[Source data]

============

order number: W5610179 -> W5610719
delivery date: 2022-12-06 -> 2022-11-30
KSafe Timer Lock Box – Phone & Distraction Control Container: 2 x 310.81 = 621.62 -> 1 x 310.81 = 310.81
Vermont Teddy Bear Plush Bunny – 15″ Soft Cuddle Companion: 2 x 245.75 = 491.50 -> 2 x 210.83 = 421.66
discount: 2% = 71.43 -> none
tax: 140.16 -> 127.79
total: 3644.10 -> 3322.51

============

• _Problem details_: Set down exactly, and only, the lines from the one containing "delivery date: 2022-12-06 -> 2022-11-30" through the final line of the entries above.

• _Exercise response_:
delivery date: 2022-12-06 -> 2022-11-30
KSafe Timer Lock Box – Phone & Distraction Control Container: 2 x 310.81 = 621.62 -> 1 x 310.81 = 310.81
Vermont Teddy Bear Plush Bunny – 15″ Soft Cuddle Companion: 2 x 245.75 = 491.50 -> 2 x 210.83 = 421.66
discount: 2% = 71.43 -> none
tax: 140.16 -> 127.79
total: 3644.10 -> 3322.51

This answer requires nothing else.